Using the data of first, second, and third National Health and Nutrition Examination Surveys, RASHAD et al. (2006) investigated an influence of a number of community (e.g., gasoline tax, smoking tax, availability of restaurants) and individual characteristics (e.g., age, gender, marital status) on BMI and obesity among US citizens. The reduced equations for BMI and obesity were estimated with the exogenous variables mentioned above. It was assumed in the study that changes in the environment (such as a rise in a number of fast food restaurants) led to changes in habits. The results suggested an increase in obesity due to a higher per-capita number of restaurants and a higher BMI among females as a response to the campaign on smoking reduction.

Demand relations for health inputs and production technology are both considered in the study by RASHAD (2006). To investigate the determinants of adult obesity among US citizens he constructed a structural model of obesity among US citizens, relating individual BMI to their energy intake, activity level and smoking. First, the OLS model is estimated.

Further, he treats the behavioural variables as a subject of individual choice and controls for

their potential endogeneity by applying the 2SLS method. This included an estimation of reduced-form equations for behavioural variables with a set of state-level characteristics as instrumental variables. In the second stage, the parameters of the production function of BMI were estimated. In contrast to the results of the single-equation procedure, the strong effects of caloric intake and smoking disappeared (except the impact of energy intake for females) in the two-stage least squares models.

CHEN et al. (2002) provided empirical evidence that accounting for endogeneity in the modelling of health outcomes and its determinants can lead to changes in the direction and intensity of the postulated relations. In their study blood pressure is modelled to be dependent on the person’s nutrient intake, physical activity and medication use. When the endogeneity of these inputs was controlled (by modelling these choices as dependent on prices, wages and income), the effect of sodium intake on blood pressure turned out to be negative. They argue that this result is supported by the biomedical view on this relationship.

The problem of the quality of instruments in the IV approach is discussed in the work of KENKEL (1995), who aimed to estimate the impact of a number of behaviours on adults’ health.

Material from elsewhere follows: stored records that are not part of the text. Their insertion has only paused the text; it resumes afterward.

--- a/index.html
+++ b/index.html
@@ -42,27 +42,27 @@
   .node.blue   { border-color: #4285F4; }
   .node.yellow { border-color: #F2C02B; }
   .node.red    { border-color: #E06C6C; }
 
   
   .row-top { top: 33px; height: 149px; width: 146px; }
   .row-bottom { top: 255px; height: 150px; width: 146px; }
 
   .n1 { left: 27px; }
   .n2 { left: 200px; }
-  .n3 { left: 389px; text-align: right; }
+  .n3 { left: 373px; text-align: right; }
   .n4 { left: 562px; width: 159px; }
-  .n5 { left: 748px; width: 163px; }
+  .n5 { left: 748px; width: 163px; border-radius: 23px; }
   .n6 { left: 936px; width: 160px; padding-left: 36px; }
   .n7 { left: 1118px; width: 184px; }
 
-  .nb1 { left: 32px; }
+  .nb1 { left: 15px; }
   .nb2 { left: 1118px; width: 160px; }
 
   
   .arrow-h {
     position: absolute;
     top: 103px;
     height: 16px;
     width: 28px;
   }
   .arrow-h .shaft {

However, he evaluates the results from his two-stage model as implausible and attributes the failure to account for the endogeneity partly to the lack of explanatory power of the instruments such as money prices. He argues that prices might be of low relevance for many behavioural choices. ROSENZWEIG and SCHULTZ (1983), who used an instrumental-variable technique to examine the effect of endogenous health inputs such as medication, smoking, and fertility on birth weight, also indicated that the instruments employed in their two-stage estimation approach had little explanatory power13.

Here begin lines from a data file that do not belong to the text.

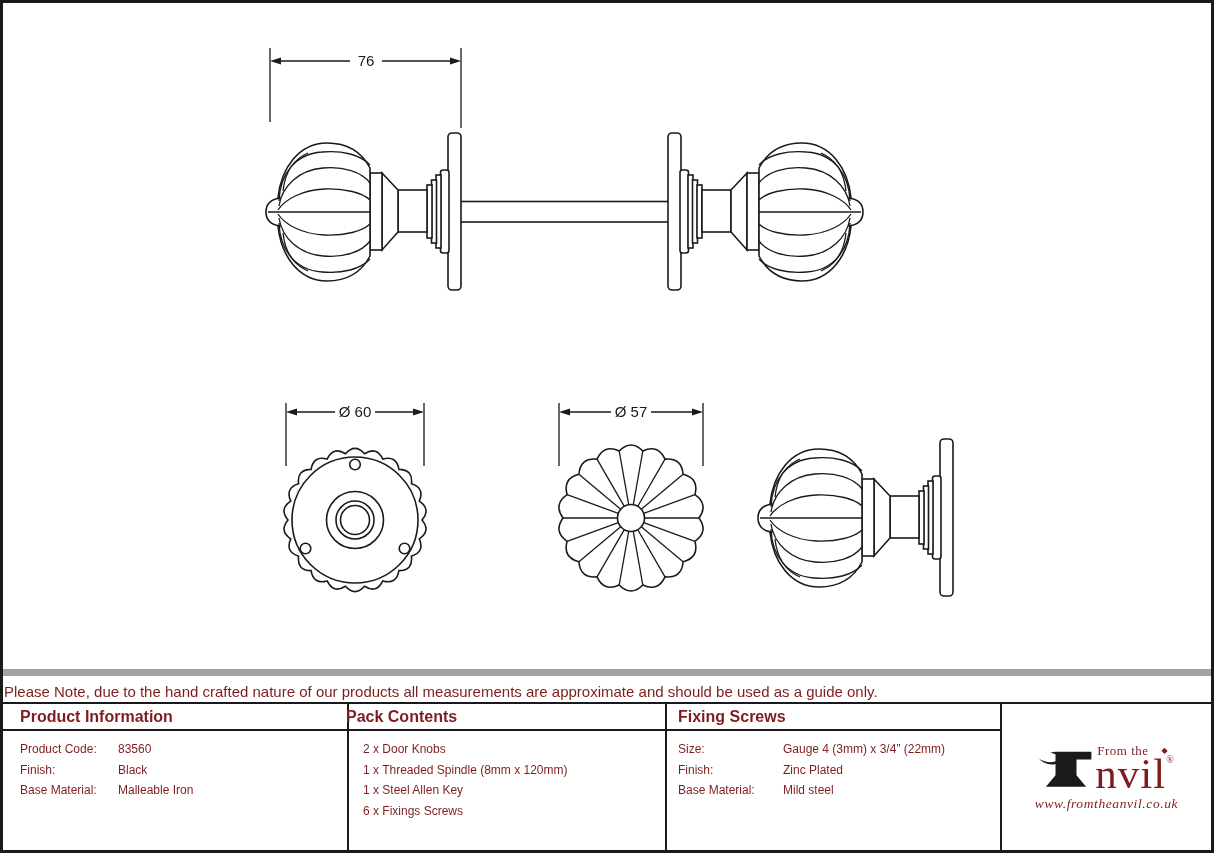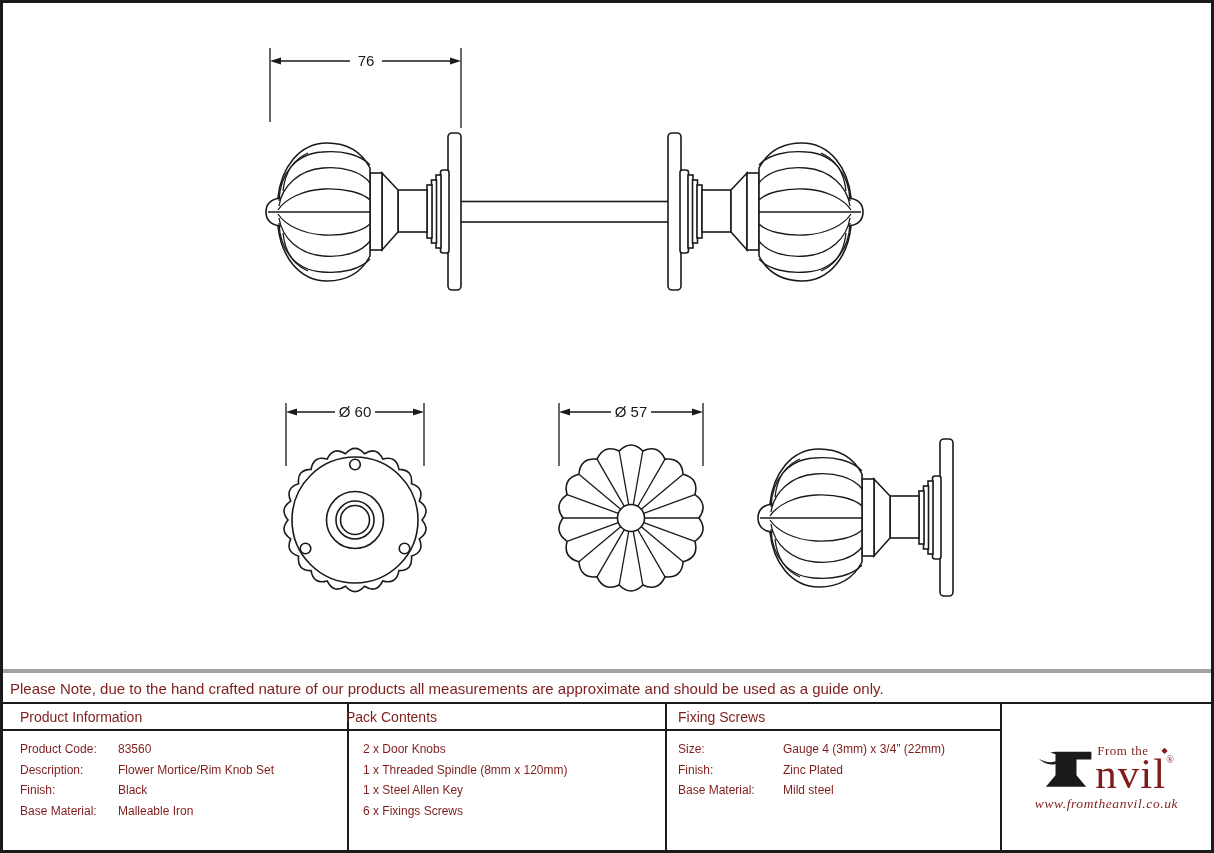--- a/index.html
+++ b/index.html
@@ -6,25 +6,25 @@
   .sheet{position:relative;width:1214px;height:853px;background:#fff;margin:0 auto;
          font-family:"Liberation Sans",sans-serif;color:#7f1d1d;overflow:hidden;}
   .frame{position:absolute;inset:0;border:3px solid #1a1a1a;pointer-events:none;}
   svg{position:absolute;left:0;top:0;}
   .ln{stroke:#1a1a1a;stroke-width:1.6;fill:none;}
   .wfill{stroke:#1a1a1a;stroke-width:1.6;fill:#fff;}
   .thin{stroke:#1a1a1a;stroke-width:1.3;fill:none;}
   .arr{fill:#1a1a1a;stroke:none;}
   .dim{font:15px "Liberation Sans",sans-serif;fill:#1a1a1a;text-anchor:middle;}
   .noterow{position:absolute;left:3px;top:669px;width:1208px;height:35px;box-sizing:border-box;
-           border-top:4px solid #a3a3a3;border-bottom:2px solid #1a1a1a;
-           line-height:31px;padding-left:7px;font-size:15px;}
+           border-top:7px solid #a3a3a3;border-bottom:2px solid #1a1a1a;
+           line-height:31px;padding-left:1px;font-size:15px;}
   .vline{position:absolute;top:704px;height:146px;width:2px;background:#1a1a1a;}
   .hline-head{position:absolute;top:729px;left:3px;width:997px;height:2px;background:#1a1a1a;}
-  .thead{position:absolute;top:705px;height:24px;line-height:24px;font-size:14px;}
+  .thead{position:absolute;top:705px;height:24px;line-height:24px;font-size:16px;font-weight:bold;}
   .cellcol{position:absolute;top:739px;font-size:12px;}
   .kv{display:flex;height:20.5px;line-height:20.5px;}
   .kv .k{flex:0 0 auto;}
   .col1 .k{width:98px;}
   .col3 .k{width:105px;}
   .pack div{height:20.5px;line-height:20.5px;}
   .logo-cell{position:absolute;left:1002px;top:706px;width:209px;height:144px;
              display:flex;flex-direction:column;align-items:center;justify-content:center;
              font-family:"Liberation Serif",serif;}
   .logo-row{display:flex;align-items:flex-end;}
@@ -152,24 +152,20 @@
   <div class="thead" style="left:20px">Product Information</div>
   <div class="thead" style="left:346px">Pack Contents</div>
   <div class="thead" style="left:678px">Fixing Screws</div>
 
   <div class="cellcol col1" style="left:20px">
     <div class="kv">
       <span class="k">Product Code:</span>
       <span class="v">83560</span>
     </div>
     <div class="kv">
-      <span class="k">Description:</span>
-      <span class="v">Flower Mortice/Rim Knob Set</span>
-    </div>
-    <div class="kv">
       <span class="k">Finish:</span>
       <span class="v">Black</span>
     </div>
     <div class="kv">
       <span class="k">Base Material:</span>
       <span class="v">Malleable Iron</span>
     </div>
   </div>
 
   <div class="cellcol pack" style="left:363px">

To summarise, the first category of the estimation methods reviewed in this chapter is related to the single-equation approach, which presumes an exogenous nature of all regressors.

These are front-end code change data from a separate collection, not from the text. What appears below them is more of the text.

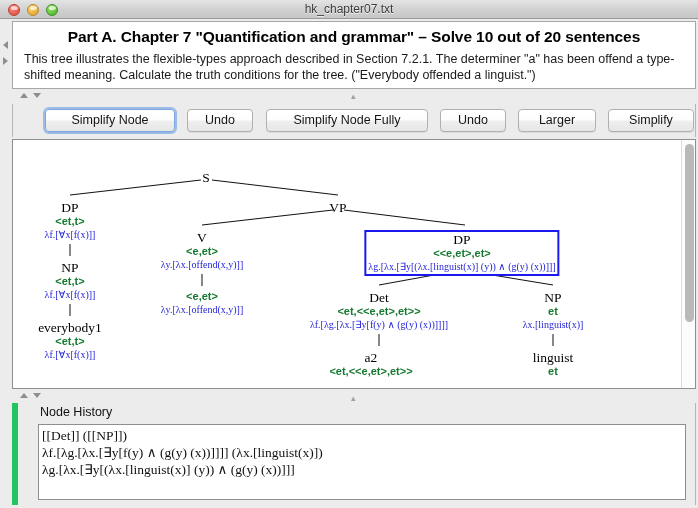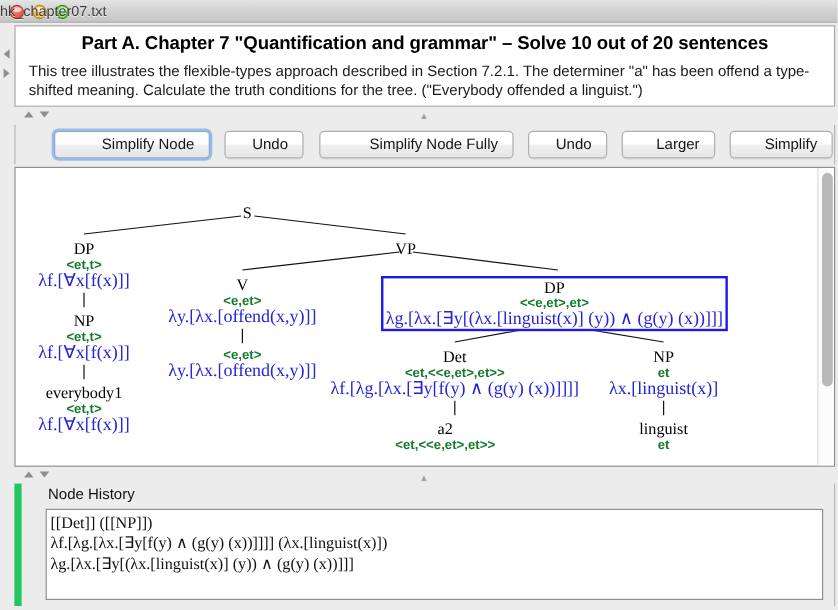--- a/index.html
+++ b/index.html
@@ -41,21 +41,21 @@
     left: 2px; top: 1px;
     width: 7px; height: 4px;
     border-radius: 50%;
     background: rgba(255,255,255,.65);
   }
   .title-text {
     position: absolute;
     left: 0; top: 0;
     width: 698px; height: 19px;
     line-height: 19px;
-    text-align: left;
+    text-align: center;
     font-size: 12px;
     color: #3b3b3b;
     text-shadow: 0 1px 0 rgba(255,255,255,.75);
   }
 
   
   .content {
     position: absolute;
     left: 0; top: 19px;
     width: 698px; height: 489px;
@@ -132,21 +132,21 @@
     box-sizing: border-box;
   }
   .btn {
     position: absolute;
     top: 5px;
     height: 23px;
     line-height: 21px;
     padding: 0 12px;
     font-size: 12.5px;
     color: #151515;
-    text-align: right;
+    text-align: center;
     background: linear-gradient(to bottom, #ffffff 0%, #fdfdfd 48%, #efefef 52%, #e6e6e6 100%);
     border: 1px solid #b0b0b0;
     border-radius: 4px;
     box-sizing: border-box;
     white-space: nowrap;
     box-shadow: 0 1px 0 rgba(0,0,0,.07);
   }
   .btn.focused {
     border-color: #7fa9de;
     box-shadow: 0 0 0 2px rgba(90,150,225,.55), 0 1px 0 rgba(0,0,0,.07);
@@ -184,21 +184,21 @@
   .node .ty {
     display: block;
     font-size: 11px;
     color: #157a2f;
     font-weight: bold;
     line-height: 12px;
     font-family: "Liberation Sans", sans-serif;
   }
   .node .den {
     display: block;
-    font-size: 15px;
+    font-size: 10px;
     color: #2323d8;
     line-height: 15px;
   }
   .node.selected {
     border: 2px solid #1a1aee;
     background: #fff;
     padding: 0 2px;
     box-sizing: border-box;
   }
   svg.edges {

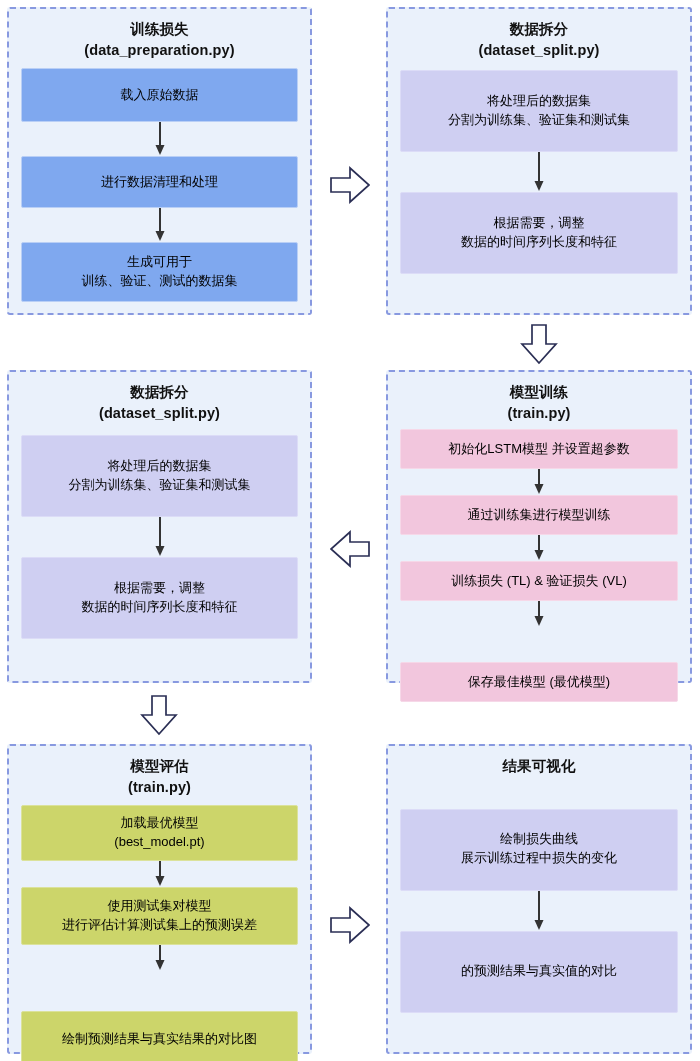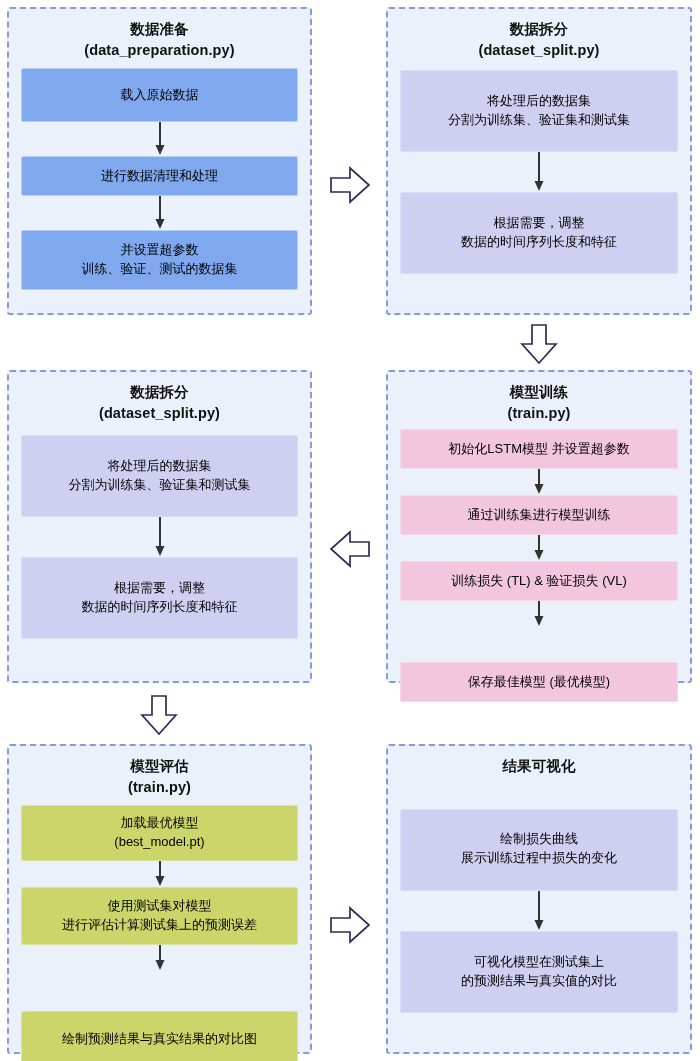--- a/index.html
+++ b/index.html
@@ -82,49 +82,49 @@
   }
   .block-arrow svg { display: block; }
 </style>
 </head>
 <body>
 
 <div class="flow">
 
   <div class="panel" style="left:7px; top:7px; width:305px; height:308px;">
     <div class="panel-title">
-      <span>数据准备</span>
+      <span>训练损失</span>
       <span class="sub">(data_preparation.py)</span>
     </div>
     <div class="steps">
       <div class="step fill-blue" style="height:54px; margin-top:8px;">
         <span>
             <span class="l">载入原始数据</span>
           </span>
       </div>
       <div class="vconn">
         <svg width="14" height="34" viewBox="0 0 14 34">
           <line x1="7" y1="0" x2="7" y2="25" stroke="#333333" stroke-width="2"></line>
           <polygon points="7,33 2.5,23 11.5,23" fill="#333333"></polygon>
         </svg>
       </div>
-      <div class="step fill-blue" style="height:40px;">
+      <div class="step fill-blue" style="height:52px;">
         <span>
             <span class="l">进行数据清理和处理</span>
           </span>
       </div>
       <div class="vconn">
         <svg width="14" height="34" viewBox="0 0 14 34">
           <line x1="7" y1="0" x2="7" y2="25" stroke="#333333" stroke-width="2"></line>
           <polygon points="7,33 2.5,23 11.5,23" fill="#333333"></polygon>
         </svg>
       </div>
       <div class="step fill-blue" style="height:60px;">
         <span>
-          <span class="l">并设置超参数</span>
+          <span class="l">生成可用于</span>
           <span class="l">训练、验证、测试的数据集</span>
         </span>
       </div>
     </div>
   </div>
 
   <div class="panel" style="left:386px; top:7px; width:306px; height:308px;">
     <div class="panel-title">
       <span>数据拆分</span>
       <span class="sub">(dataset_split.py)</span>
@@ -275,21 +275,20 @@
         </span>
       </div>
       <div class="vconn">
         <svg width="14" height="40" viewBox="0 0 14 40">
           <line x1="7" y1="0" x2="7" y2="31" stroke="#333333" stroke-width="2"></line>
           <polygon points="7,39 2.5,29 11.5,29" fill="#333333"></polygon>
         </svg>
       </div>
       <div class="step fill-purple" style="height:82px;">
         <span>
-          <span class="l">可视化模型在测试集上</span>
           <span class="l">的预测结果与真实值的对比</span>
         </span>
       </div>
     </div>
   </div>
 
   <div class="block-arrow" style="left:328px; top:163px;">
     <svg width="44" height="44" viewBox="0 0 44 44">
       <polygon points="3,15 22,15 22,5 41,22 22,39 22,29 3,29" fill="#ffffff" stroke="#2b2f55" stroke-width="1.7" stroke-linejoin="miter"></polygon>
     </svg>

The second type involves an estimation of the equation in several steps that allows to account for potential endogeneity of the model variables and to produce consistent estimates (e.g., 2SLS). Finally, as discussed above, the full-information estimation methods can be employed that offer a number of advantages including a possibility to test complex relationships and to estimate all parameters of the system simultaneously. In the next section SEM as one of the full-information approaches is discussed and its features and strengths are presented taking into account the goals of the study. The section discusses the nature of the method and provides a rationale for its application in the actual project.

13 Some of the study examples presented in this chapter are also discussed in DEMYDAS (2013).